Борн качнул головой:
– Наверное, нет.
– Я знала это, я это чувствовала. В какое-то мгновение, когда я шла от кафе к музею, я почувствовала, что задыхаюсь. Ты веришь подобному предчувствию?
– Я не хотел этого.
– Я тоже, однако это произошло.
Они оба сидели: она на кровати, он рядом, в единственном кресле. Борн приподнялся и дотронулся до ее руки.
– Я еще не вполне уверен, что меня там не было… Я знал этого человека, я видел его лицо, и я был в Марселе за 48 часов до его убийства!
– Но ты же не убивал его!
– Но тогда почему я там был?

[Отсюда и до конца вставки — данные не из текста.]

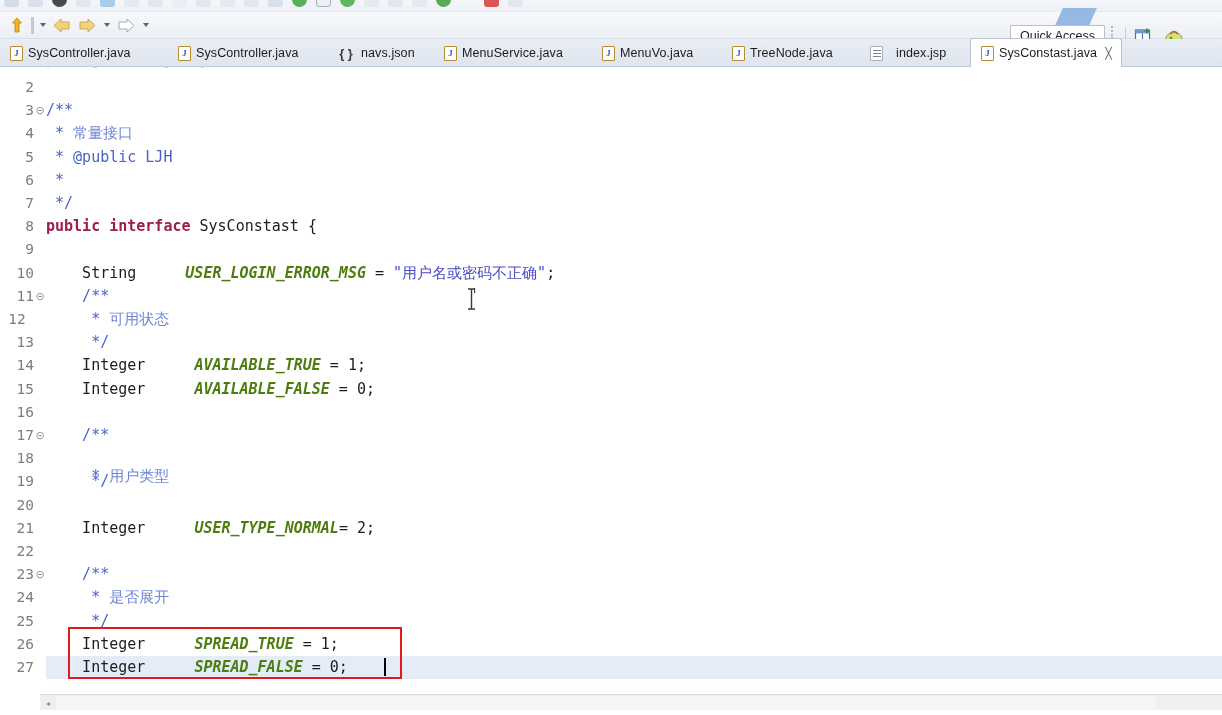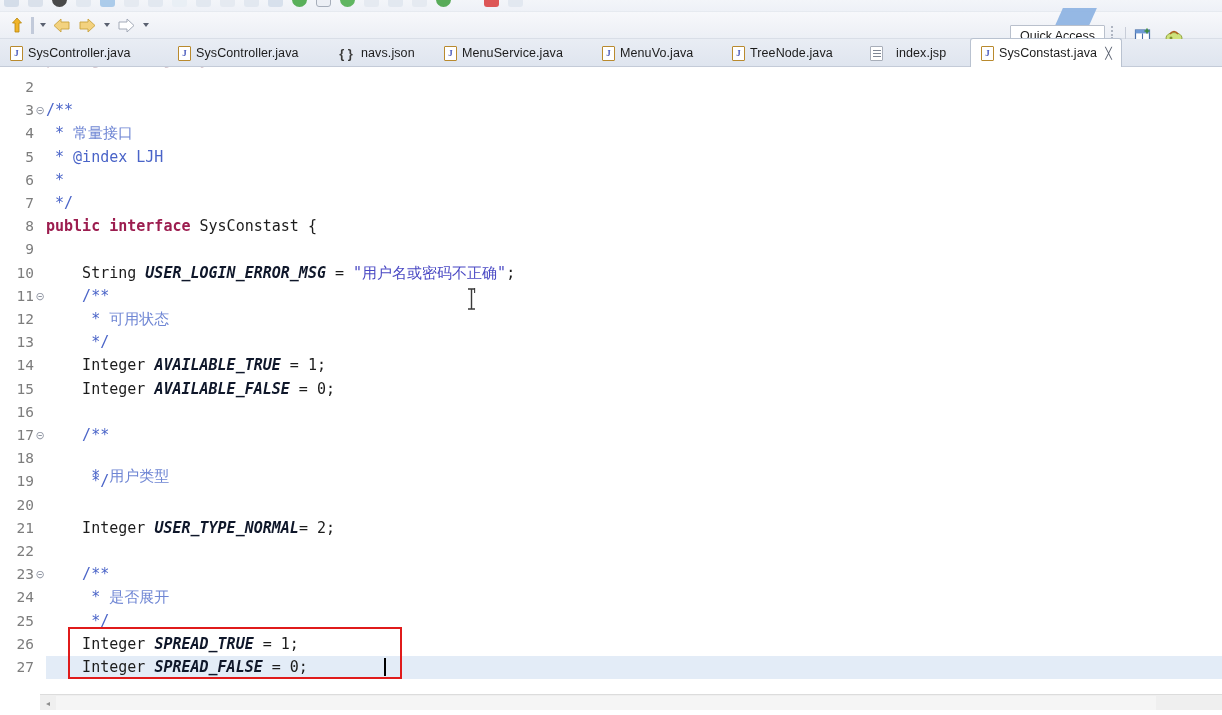--- a/index.html
+++ b/index.html
@@ -334,7 +334,7 @@
         <div class="line" style="top: 9px;"></div>
         <div class="line" style="top: 32.2px;"><span class="cmt">/**</span></div>
         <div class="line" style="top: 55.4px;"><span class="cmt"> * </span><span class="cmt-cn">常量接口</span></div>
-        <div class="line" style="top: 78.6px;"><span class="cmt"> * @index LJH</span></div>
+        <div class="line" style="top: 78.6px;"><span class="cmt"> * @public LJH</span></div>
         <div class="line" style="top: 101.8px;"><span class="cmt"> *</span></div>
         <div class="line" style="top: 125px;"><span class="cmt"> */</span></div>
         <div class="line" style="top: 148.2px;"><span class="kw">public interface </span><span class="plain">SysConstast {</span></div>

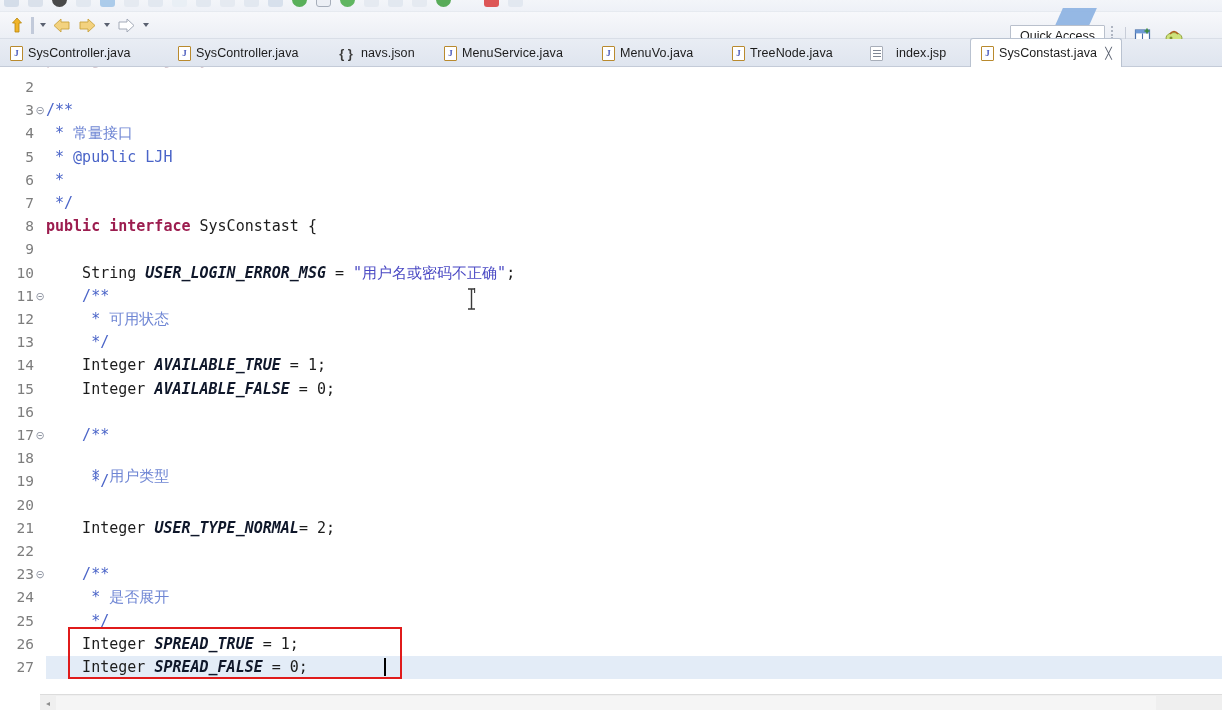--- a/index.html
+++ b/index.html
@@ -124,7 +124,7 @@
   .cmt     { color:#4a64c8; }
   .cmt-cn  { color:#6f86d4; }
   .str     { color:#4a49c4; }
-  .const   { color:#0f172a; font-weight:bold; font-style:italic; }
+  .const   { color:#4d7c0f; font-weight:bold; font-style:italic;margin-left:40px; }
   .plain   { color:#1c1c1c; }
 
   

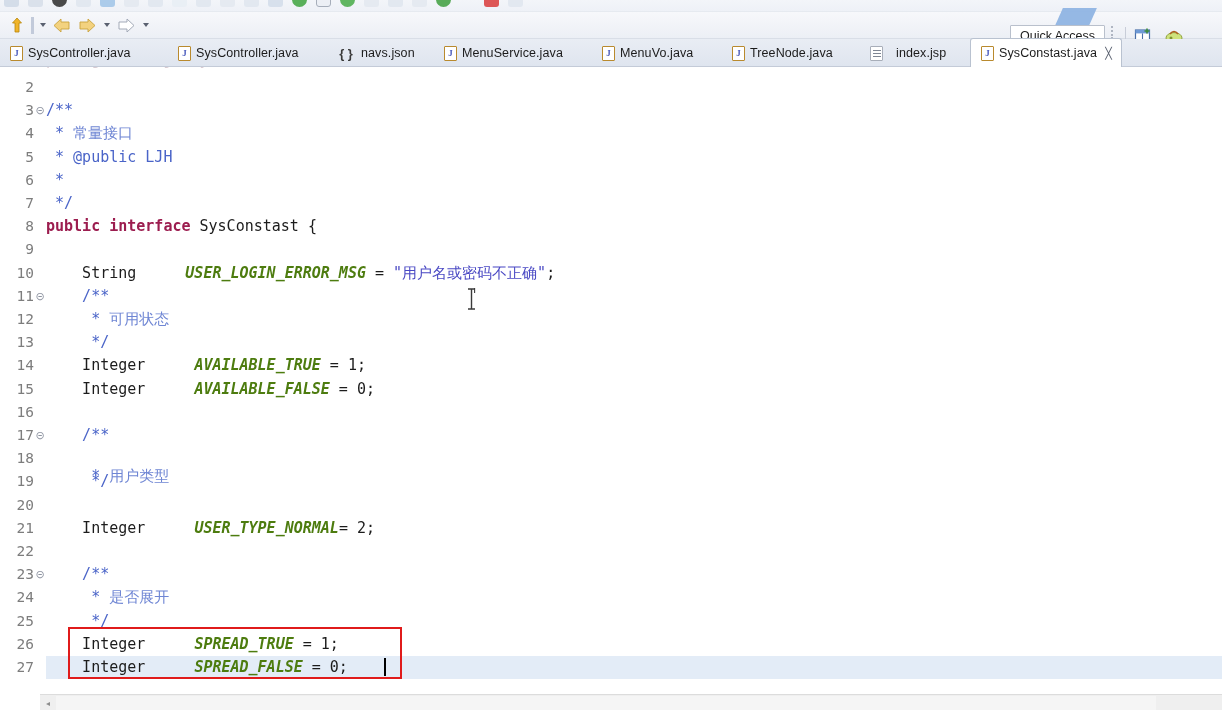--- a/index.html
+++ b/index.html
@@ -310,7 +310,7 @@
         <div class="ln" style="top: 194.6px;">10</div>
         <div class="ln" style="top: 217.8px;">11</div>
         <div class="fold" style="top: 217.8px;">⊝</div>
-        <div class="ln" style="top: 241px;">12</div>
+        <div class="ln" style="top: 241px; text-align: center;">12</div>
         <div class="ln" style="top: 264.2px;">13</div>
         <div class="ln" style="top: 287.4px;">14</div>
         <div class="ln" style="top: 310.6px;">15</div>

Почему люди, с которыми я встречался, считают, что это сделал я? Боже мой, ведь это безумие! – Он вскочил с кресла, боль вновь возникла в его глазах. – Но потом я забыл. Я ненормальный, верно? Потому что я забыл… Годы, время.
Мари заговорила языком фактов, без всякого сочувствия в голосе:
– Ответы сами придут к тебе. От одного или другого источника, в конце концов, от тебя самого.
– Это невозможно. Восборн заявил, что произошла перестройка здания: все блоки сдвинулись, проходы перекрылись… появились другие окна… – Джейсон подошел к окну, оперся на подоконник и посмотрел вниз, на огни Монпарнаса. – Вид через эти окна другой, такого никогда не было. Где-то есть люди, которые знают меня и которых знаю я. В нескольких тысячах миль есть и другие люди, к которым я отношусь либо с любовью, либо с ненавистью… Боже мой, возможно, жена и дети – не знаю. Все мои попытки выяснить что-либо заканчиваются неудачей. Как будто я кручусь на ветру, поворачиваясь во все стороны, и не могу приземлиться. При каждой новой попытке меня опять отбрасывает прочь.
– В небо?
– Да.
– Ты прыгал с самолета?
Борн повернулся к Мари.
– Я никогда не говорил этого.
– Ты говорил об этом ночью, во сне. Ты был весь в испарине. Твое лицо горело, а я вытирала его полотенцем.
– Почему ты мне ничего не сказала?
– Я спрашивала, между прочим. Я спросила тебя, не был ли ты пилотом и не беспокоят ли тебя полеты, особенно по ночам.
– Не понимаю, о чем ты говоришь. Почему ты не попыталась привести меня в чувство?
– Я очень боялась. Ты был близок к истерике, а я не знаю, как поступать в подобных случаях. Я могу помочь тебе вспомнить что-нибудь, но я ничего не могу поделать с твоим подсознанием и не знаю, кто бы мог с этим справиться, кроме врача.